Here's a second example of content-based discrimination:
SELECT TX_ID, ACCOUNT_ID, AMOUNT, CASE WHEN AMOUNT>0 THEN 'CREDIT' ELSE 'DEBIT' END FROM TRANSACTIONS ( 12875467987, 98798723, 56.99, 'CREDIT' ) ( 09808343123, 87558345, 123.25, 'DEBIT' )
Here, we use a column that is based upon a mathematical expression, AMOUNT>0, to discriminate between DebitTransaction and CreditTransaction. In principle, much more complex expressions are possible. (In practice, they are likely to remain quite simple.)
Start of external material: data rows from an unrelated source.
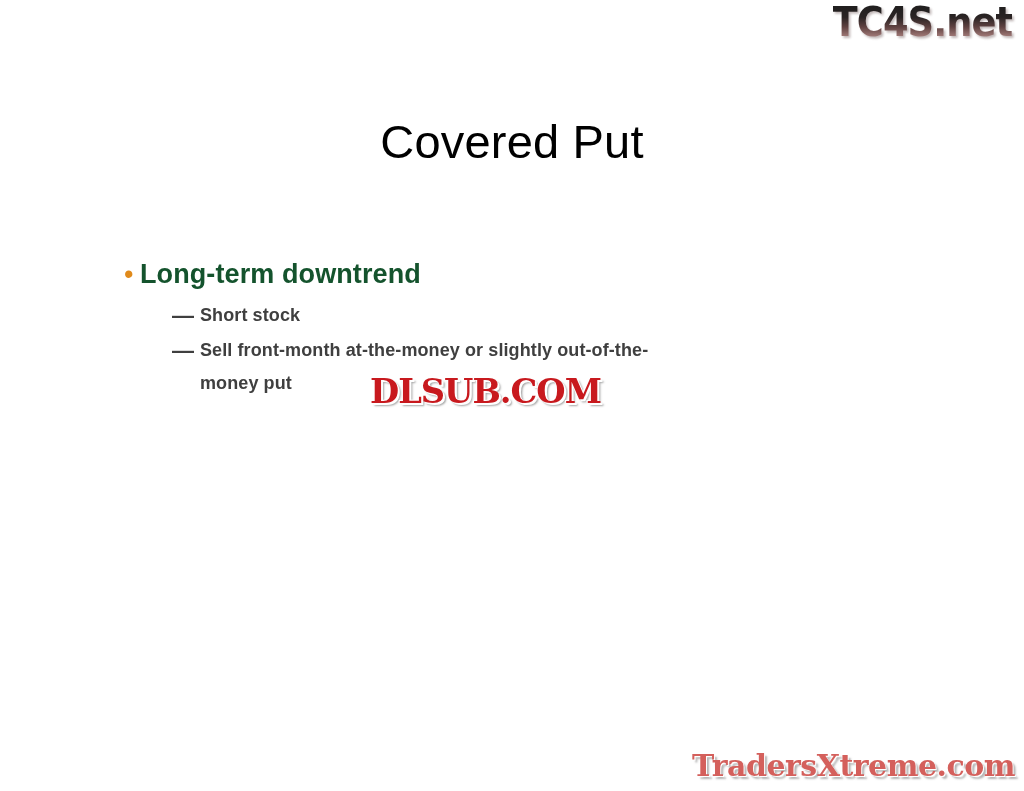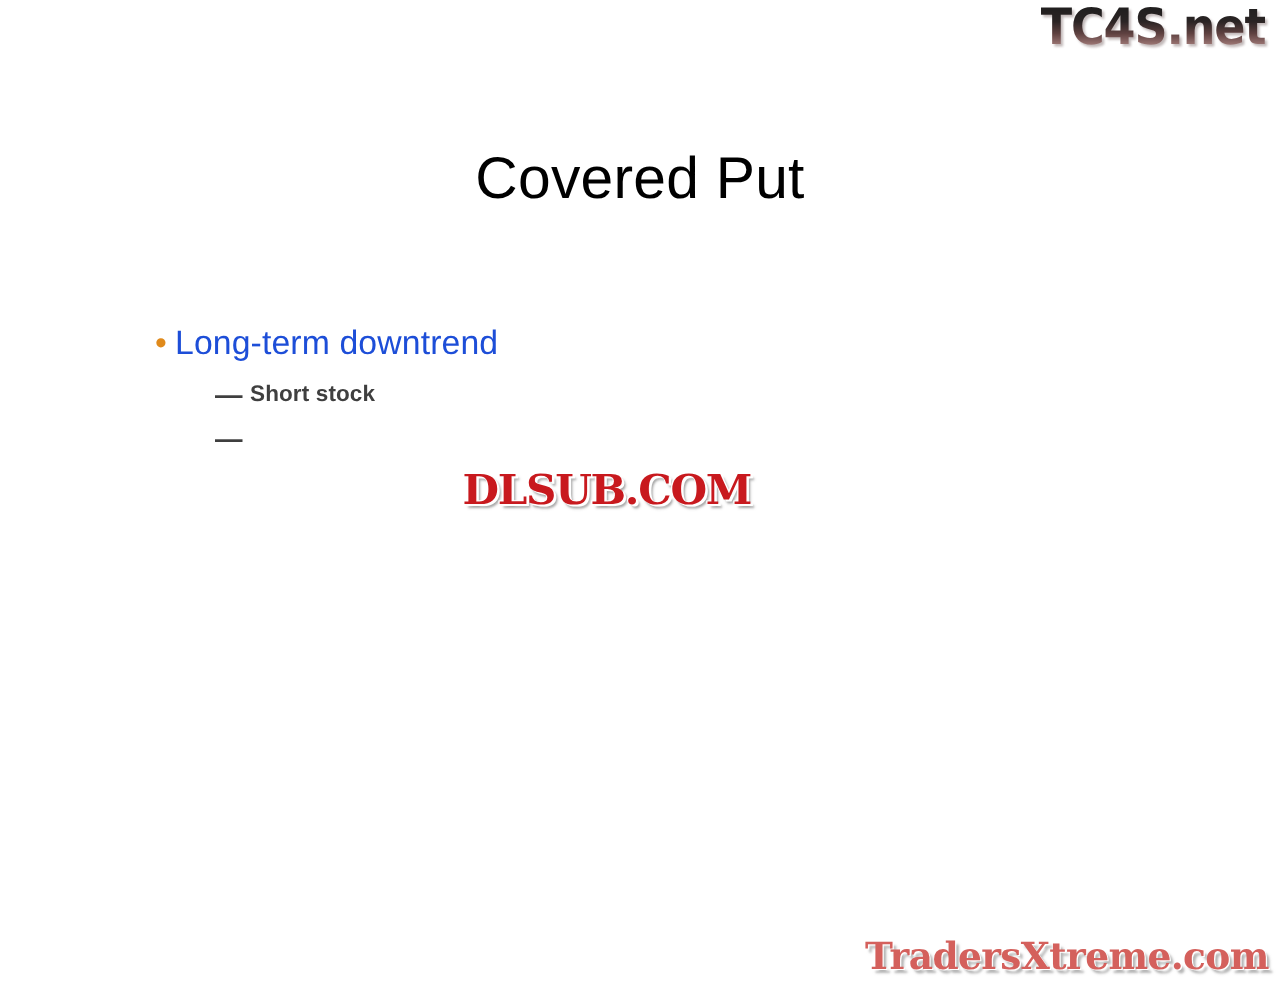--- a/index.html
+++ b/index.html
@@ -78,8 +78,8 @@
     box-sizing: border-box;
   }
   .bullet-text {
-    color: #1d4ed8;
-    font-weight: normal;
+    color: #14532d;
+    font-weight: bold;
     font-size: 27px;
     line-height: 38px;
     letter-spacing: 0.1px;

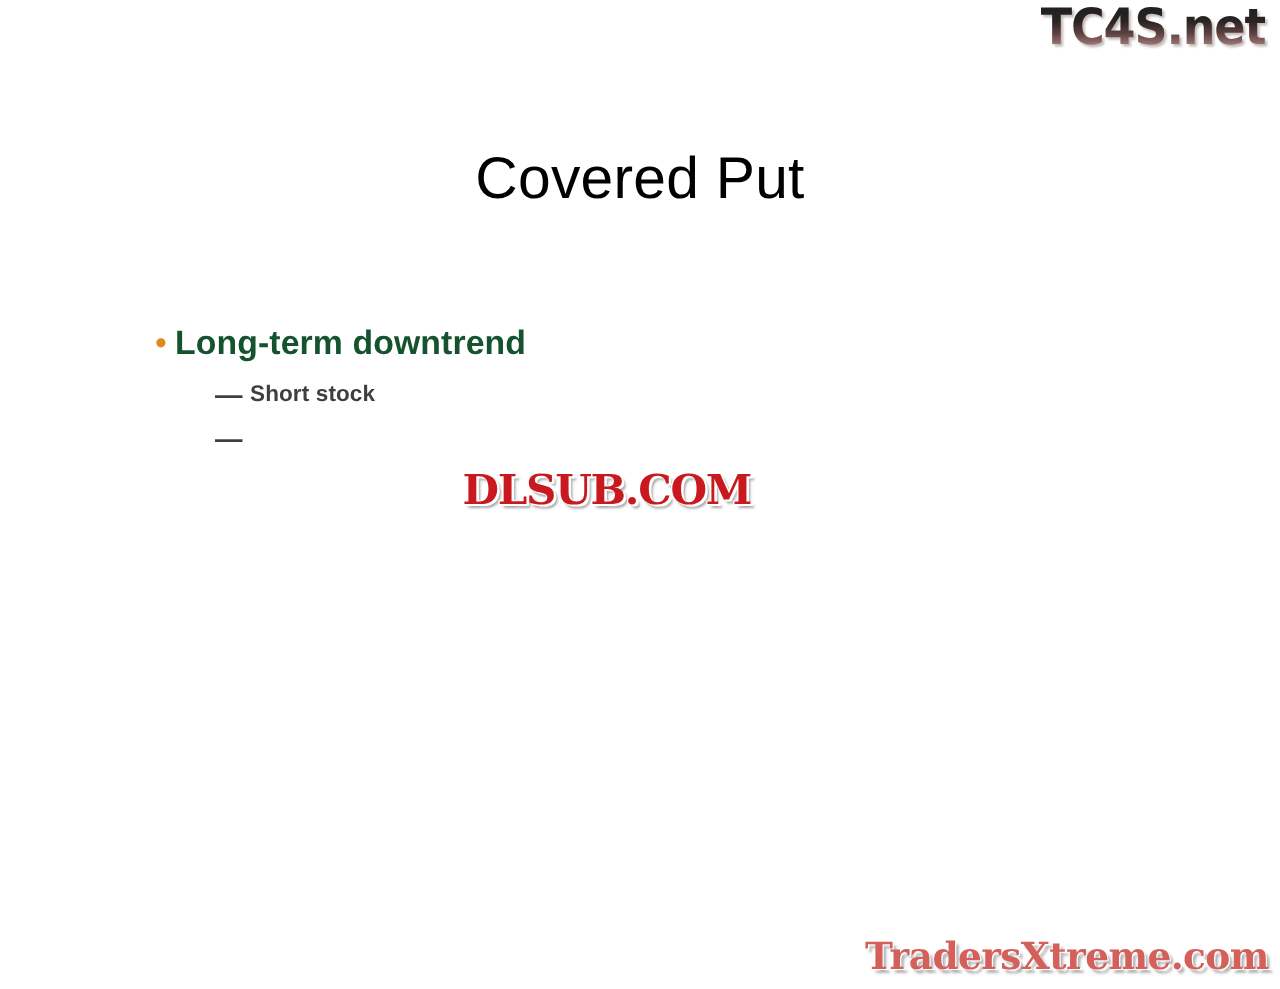--- a/index.html
+++ b/index.html
@@ -179,6 +179,7 @@
 
       <div class="sub-row">
         <span class="sub-dash">—</span>
+        <span class="sub-text">Sell front-month at-the-money or slightly out-of-the-money put</span>
       </div>
 
     </div>

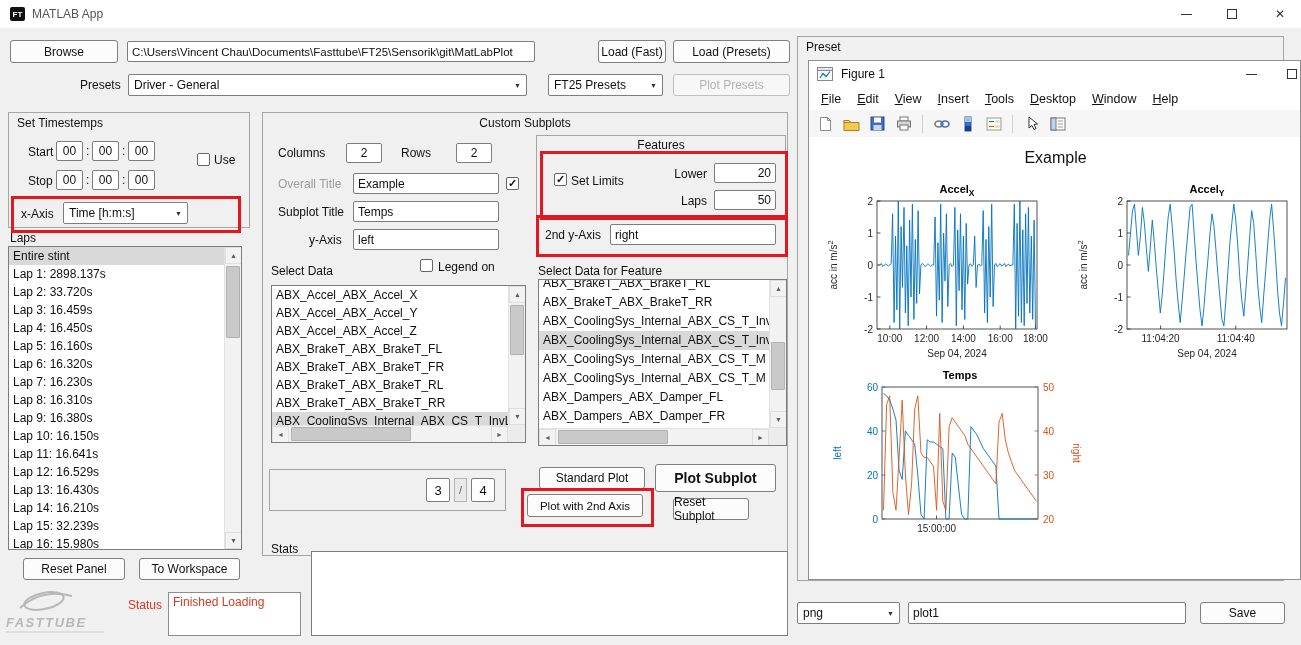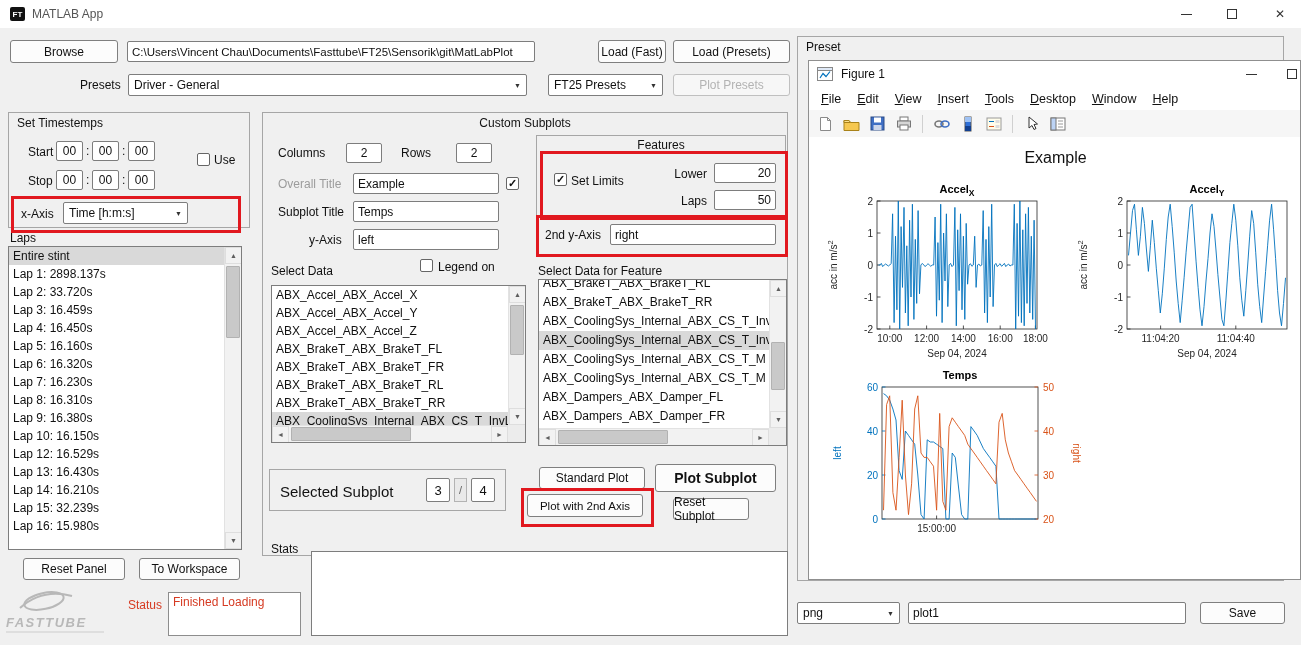--- a/index.html
+++ b/index.html
@@ -148,6 +148,7 @@
         <div class="list-item">Lap 8: 16.310s</div>
         <div class="list-item">Lap 9: 16.380s</div>
         <div class="list-item">Lap 10: 16.150s</div>
+        <div class="list-item">Lap 11: 16.641s</div>
         <div class="list-item">Lap 12: 16.529s</div>
         <div class="list-item">Lap 13: 16.430s</div>
         <div class="list-item">Lap 14: 16.210s</div>

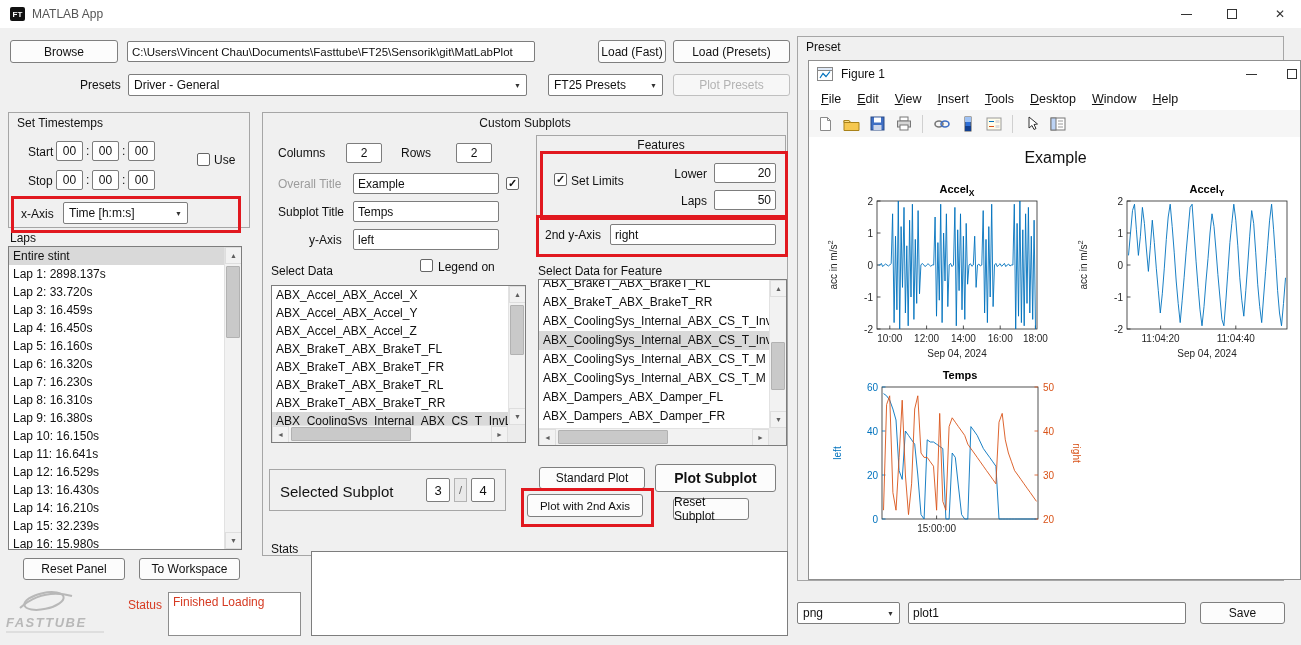--- a/index.html
+++ b/index.html
@@ -261,7 +261,6 @@
     </div>
 
     <div class="panel" style="left:6px;top:356px;width:237px;height:42px;">
-      <span class="sel-subplot-label" style="position:absolute;left:10px;top:0;height:42px;display:flex;align-items:center;">Selected Subplot</span>
       <input class="field t-center" style="left: 156px; top: 8px; width: 24px; height: 24px; font-size: 13px;" value="3">
       <div class="divider-box" style="left:184px;top:8px;width:13px;height:24px;">/</div>
       <input class="field t-center" style="left: 201px; top: 8px; width: 24px; height: 24px; font-size: 13px;" value="4">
In Hibernate 2.x the table-per-class mapping strategy always used content-based discrimination, and the table-per-hierarchy strategy always used column-based discrimination. For some reason - that is now kind of obscure to me - that felt quite natural. In Hibernate3, you can use content based discrimination for the table-per-hierarchy mapping strategy:
<class name="Person" table="PERSON" discriminator-value="ALIEN"> ... <discriminator type="string"> <formula> CASE WHEN LOC IS NULL THEN 'ALIEN' WHEN JOB IS NULL THEN 'HUMAN' ELSE 'EMPLOYEE' END </formula> </discriminator> ... <subclass name="Human" discriminator-value="HUMAN"> ... <subclass name="Employee" discriminator-value="EMPLOYEE"> ... </subclass> </subclass> </class>
And you can use column-based discrimination for table-per-class mappings:
<class name="Person" table="PERSON" discriminator-value="ALIEN"> ... <discriminator type="string" column="TYPE"/> ... <subclass name="Human" discriminator-value="HUMAN"> <join table="HUMAN"> ... <subclass name="Employee" discriminator-value="EMPLOYEE"> <join table="EMPLOYEE"> ... </join> </subclass> </join> </subclass> </class>
For the table-per-concrete-class strategy (<union-subclass> mapping), only content-based discrimination makes sense.